Yea, but the 305 Super Hawk didn’t have a bank of six carburetors with six throttles to keep in sync or 24 valves to adjust using different thicknesses of shims. With an msrp of a staggering $4,000 dollars the CBX was the wrong bike for 1979, which was plagued with “stagflation” and depressed economy that brought down Jimmy Carter’s presidency. (before anybody gets all upset, I did NOT say it was his fault)
It was a bike that everybody wanted but couldn’t afford at the time, especially with the depressed prices of motorcycles at that time. Hard to buy a new bike when the dealers wouldn’t offer you anything for your trade in.
Very true. It looks like a neat little bike. You reminded me. I have a 40 year-old, 1977 Honda CB750K, air-cooled 4 banger with 4 carbs (one of my last motorcycles… that and an Ossa 250 Six Days Replica) parked in the back of my garage, behind a boat I don’t use.
It’s like new. I kick the starter once in a while. I’ll have to drag it out one of these days and see if it’ll run.
CSA
The collectors value of bikes like Honda CB750 fours is likely at its peak as the people who remember them and have nostalgia for them are at the age when they have the means to purchase and restore them.
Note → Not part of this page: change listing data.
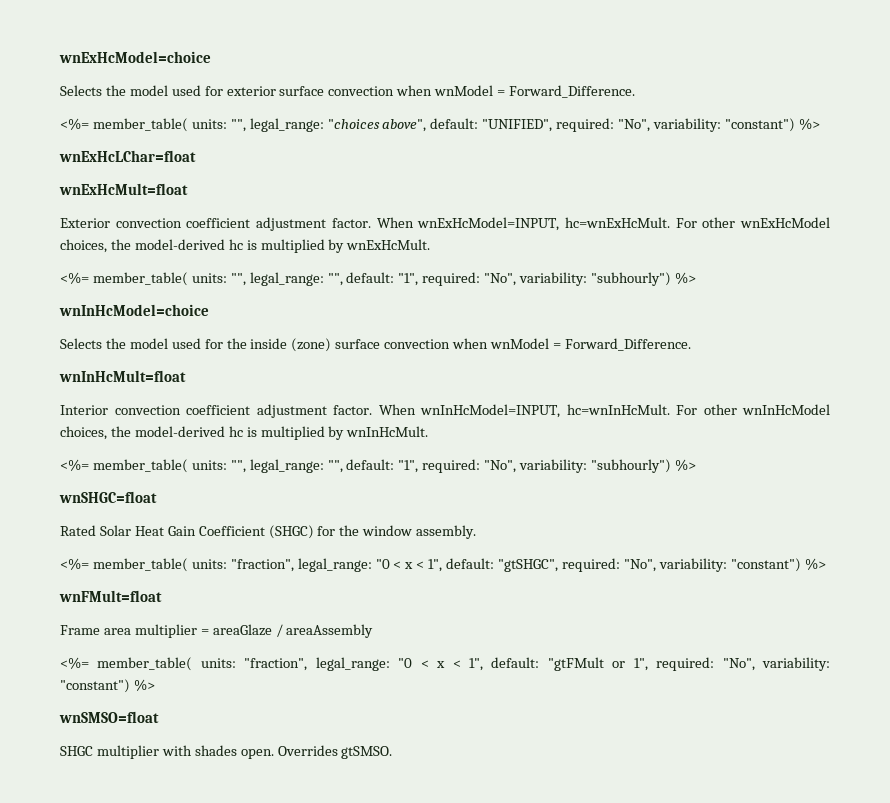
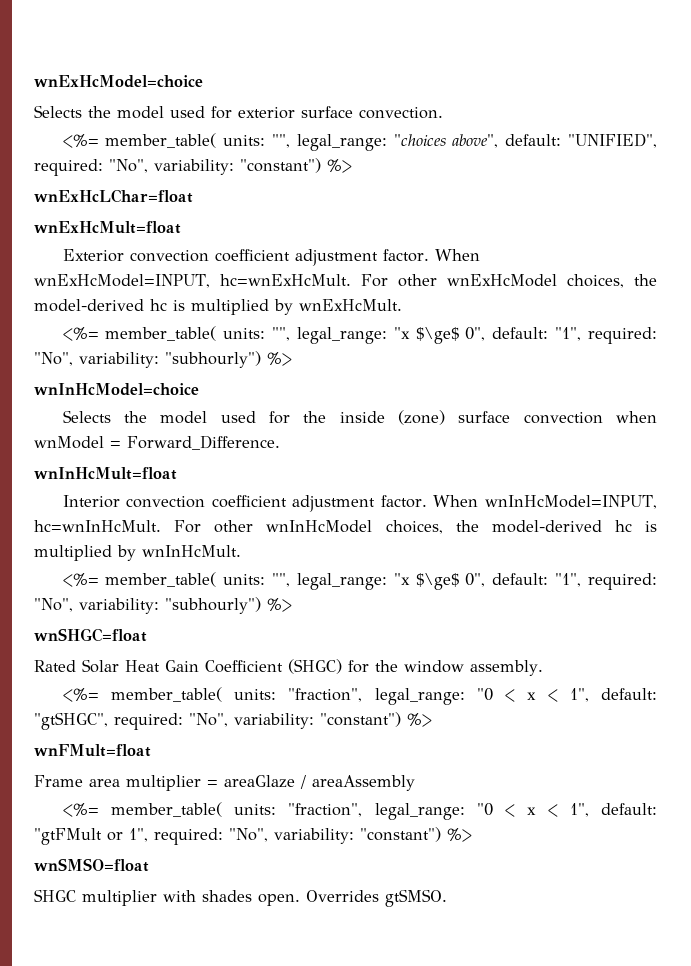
- Selects the model used for exterior surface convection when wnModel = Forward_Difference.
+ Selects the model used for exterior surface convection.
  For other wnExHcModel choices, the model-derived hc is multiplied by wnExHcMult.
- <%= member_table( units: "", legal_range: "", default: "1", required: "No", variability: "subhourly") %>
+ <%= member_table( units: "", legal_range: "x $\ge$ 0", default: "1", required: "No", variability: "subhourly") %>
  For other wnInHcModel choices, the model-derived hc is multiplied by wnInHcMult.
- <%= member_table( units: "", legal_range: "", default: "1", required: "No", variability: "subhourly") %>
+ <%= member_table( units: "", legal_range: "x $\ge$ 0", default: "1", required: "No", variability: "subhourly") %>

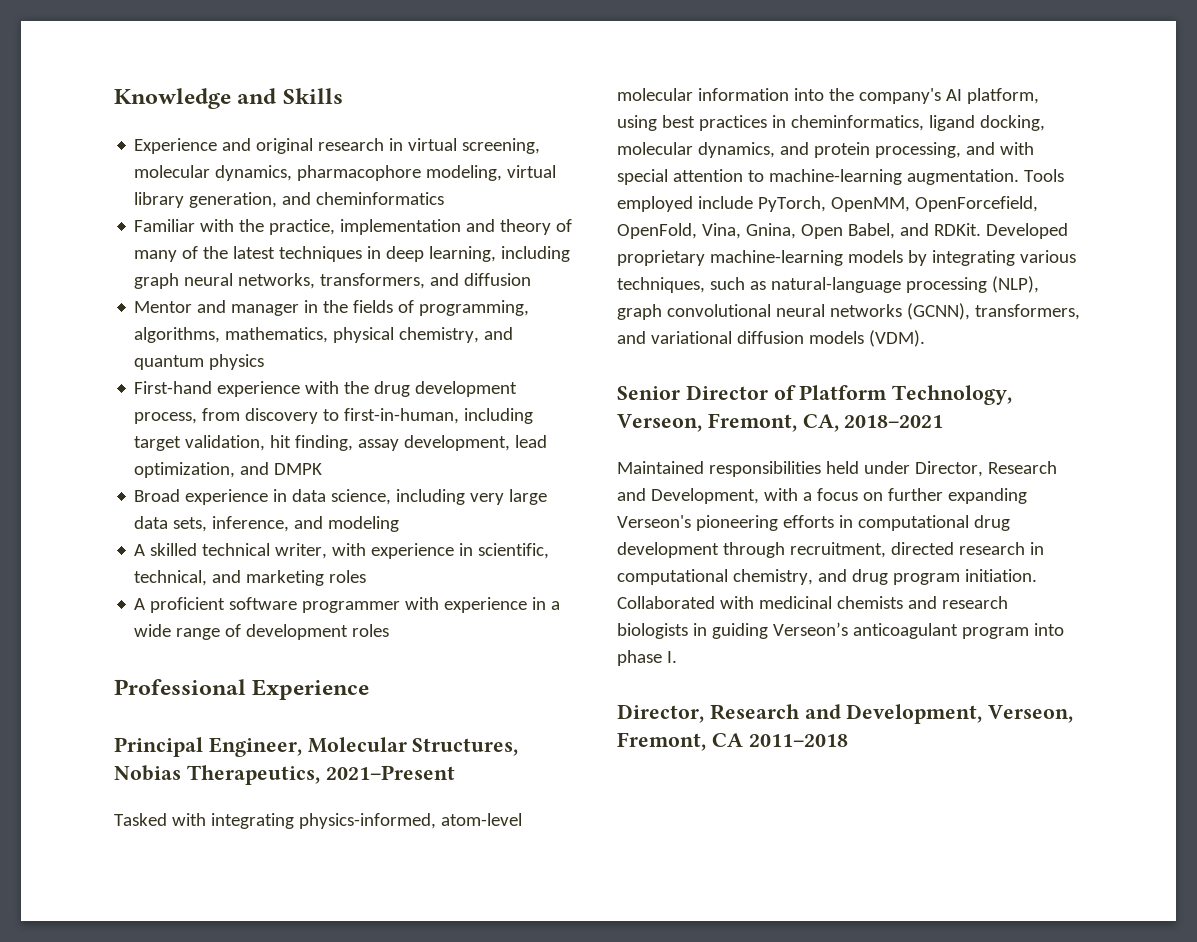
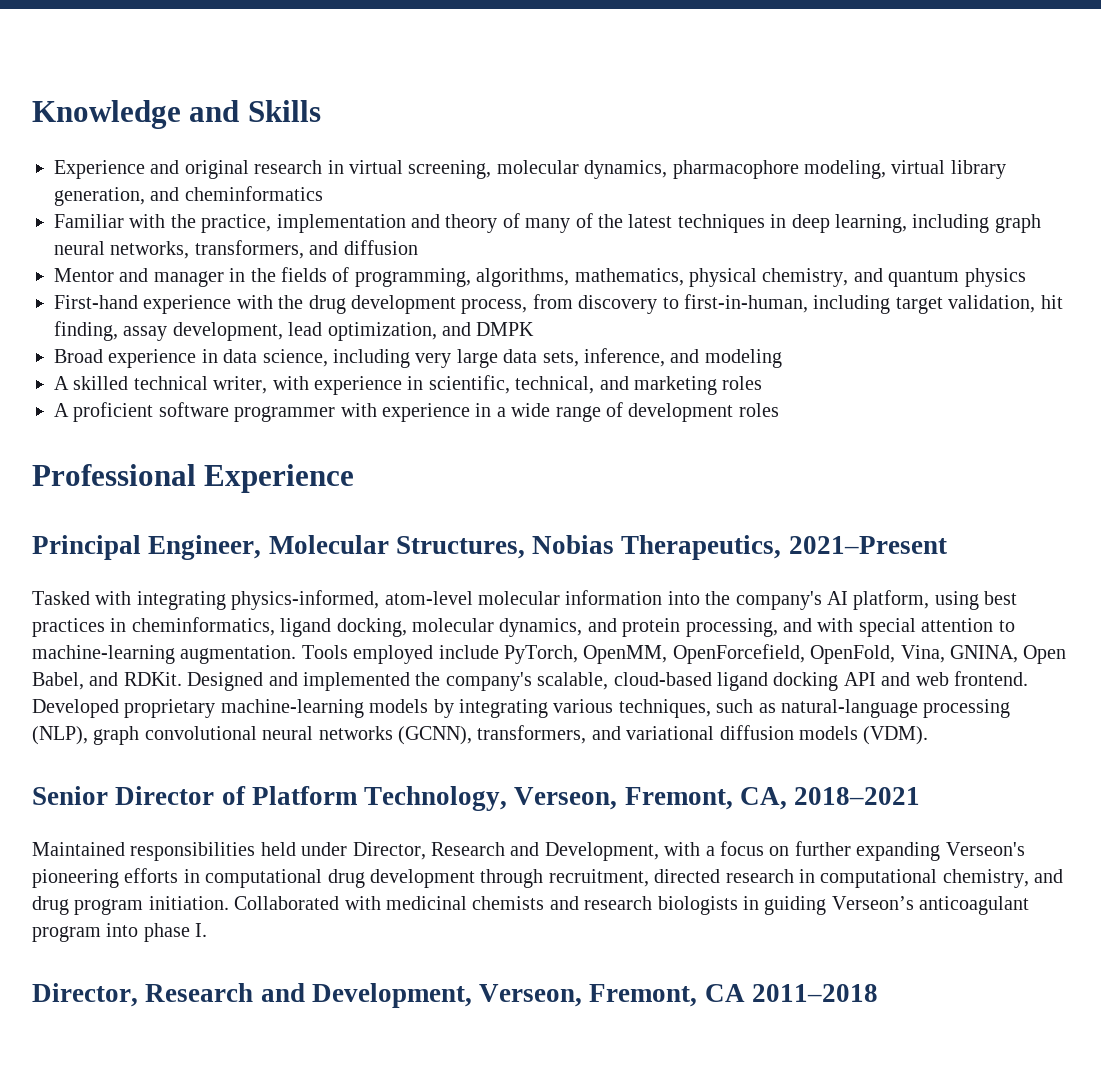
- Tools employed include PyTorch, OpenMM, OpenForcefield, OpenFold, Vina, Gnina, Open Babel, and RDKit.
+ Tools employed include PyTorch, OpenMM, OpenForcefield, OpenFold, Vina, GNINA, Open Babel, and RDKit.
+ Designed and implemented the company's scalable, cloud-based ligand docking API and web frontend.

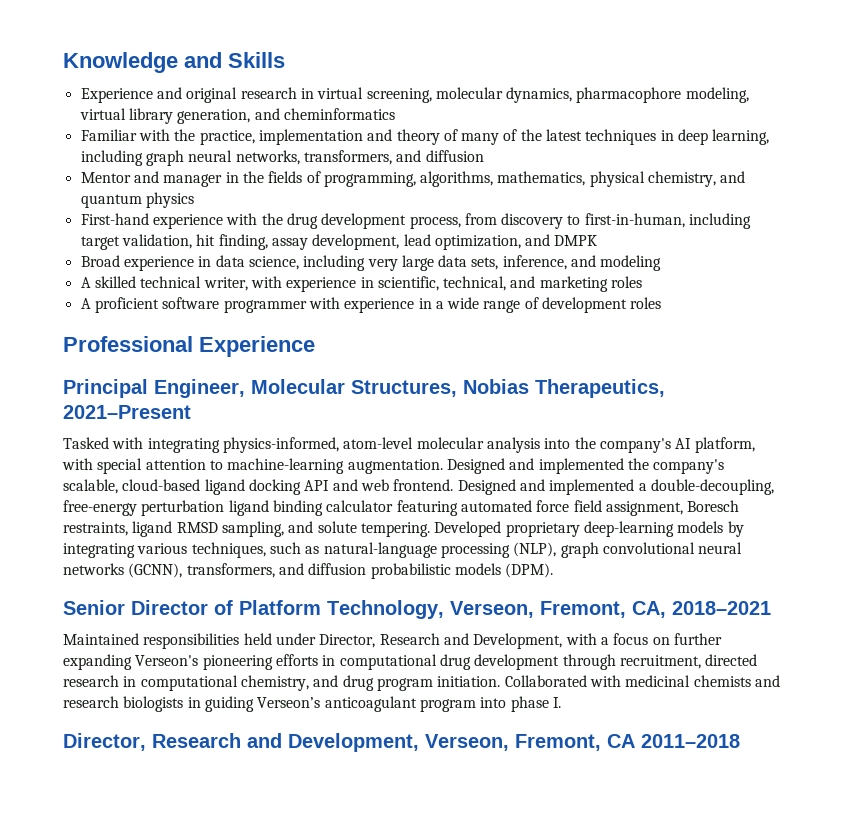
- Tasked with integrating physics-informed, atom-level molecular information into the company's AI platform, using best practices in cheminformatics, ligand docking, molecular dynamics, and protein processing, and with special attention to machine-learning augmentation.
+ Tasked with integrating physics-informed, atom-level molecular analysis into the company's AI platform, with special attention to machine-learning augmentation.
- Tools employed include PyTorch, OpenMM, OpenForcefield, OpenFold, Vina, GNINA, Open Babel, and RDKit.
+ Designed and implemented a double-decoupling, free-energy perturbation ligand binding calculator featuring automated force field assignment, Boresch restraints, ligand RMSD sampling, and solute tempering.
- Developed proprietary machine-learning models by integrating various techniques, such as natural-language processing (NLP), graph convolutional neural networks (GCNN), transformers, and variational diffusion models (VDM).
+ Developed proprietary deep-learning models by integrating various techniques, such as natural-language processing (NLP), graph convolutional neural networks (GCNN), transformers, and diffusion probabilistic models (DPM).

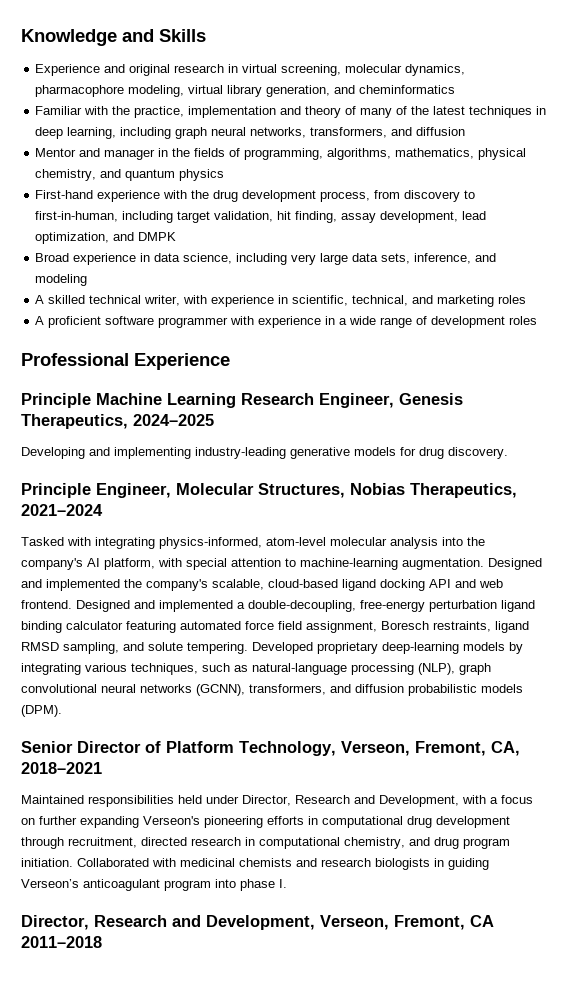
- Principal Engineer, Molecular Structures, Nobias Therapeutics, 2021–Present
+ Principle Machine Learning Research Engineer, Genesis Therapeutics, 2024–2025
+ Developing and implementing industry-leading generative models for drug discovery.
+ Principle Engineer, Molecular Structures, Nobias Therapeutics, 2021–2024

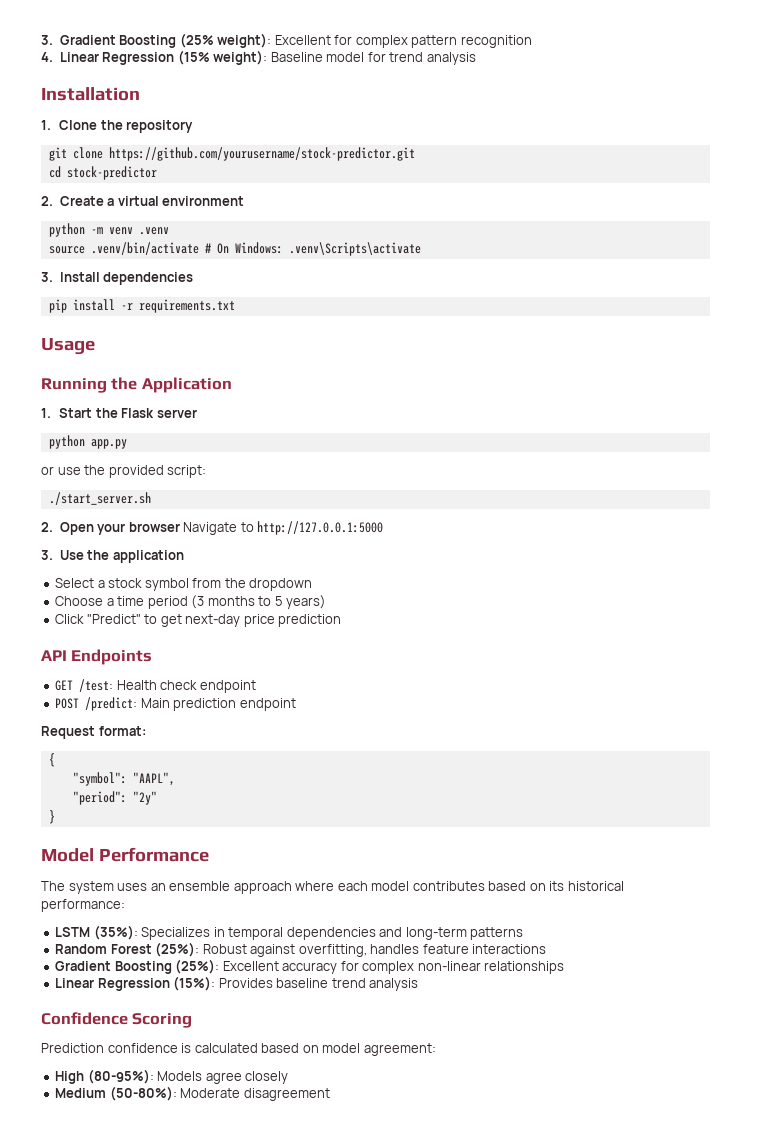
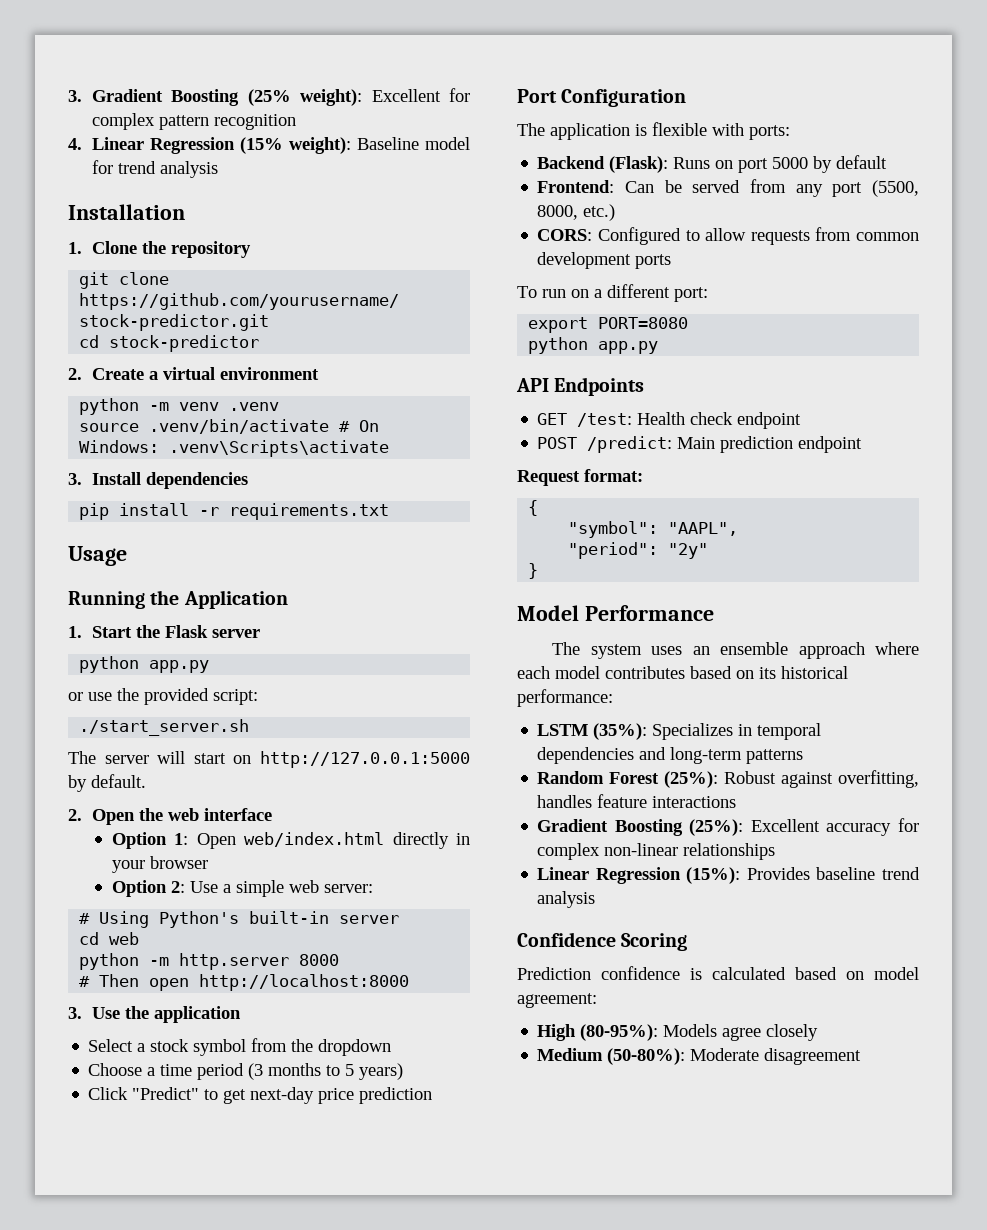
- 2. Open your browser Navigate to http://127.0.0.1:5000
+ The server will start on http://127.0.0.1:5000 by default.
+ 2. Open the web interface
+ Option 1: Open web/index.html directly in your browser
+ Option 2: Use a simple web server:
+ # Using Python's built-in server
+ cd web
+ python -m http.server 8000
+ # Then open http://localhost:8000
+ Port Configuration
+ The application is flexible with ports:
+ Backend (Flask): Runs on port 5000 by default
+ Frontend: Can be served from any port (5500, 8000, etc.)
+ CORS: Configured to allow requests from common development ports
+ To run on a different port:
+ export PORT=8080
+ python app.py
To their children and grandchildren, these bikes are merely interesting relics of the past but they don’t really have any fond memories of them.
Muscle cars of the '60s and '70s are also at their peaks right now, you know those cars that we drug off to the junkyards during the '80s just to get rid of them during an era when it was Model T fords that were valuable collector’s items. Today, nobody that can still drive has any real memories or nostalgia for Model T’s so they are merely pieces of history.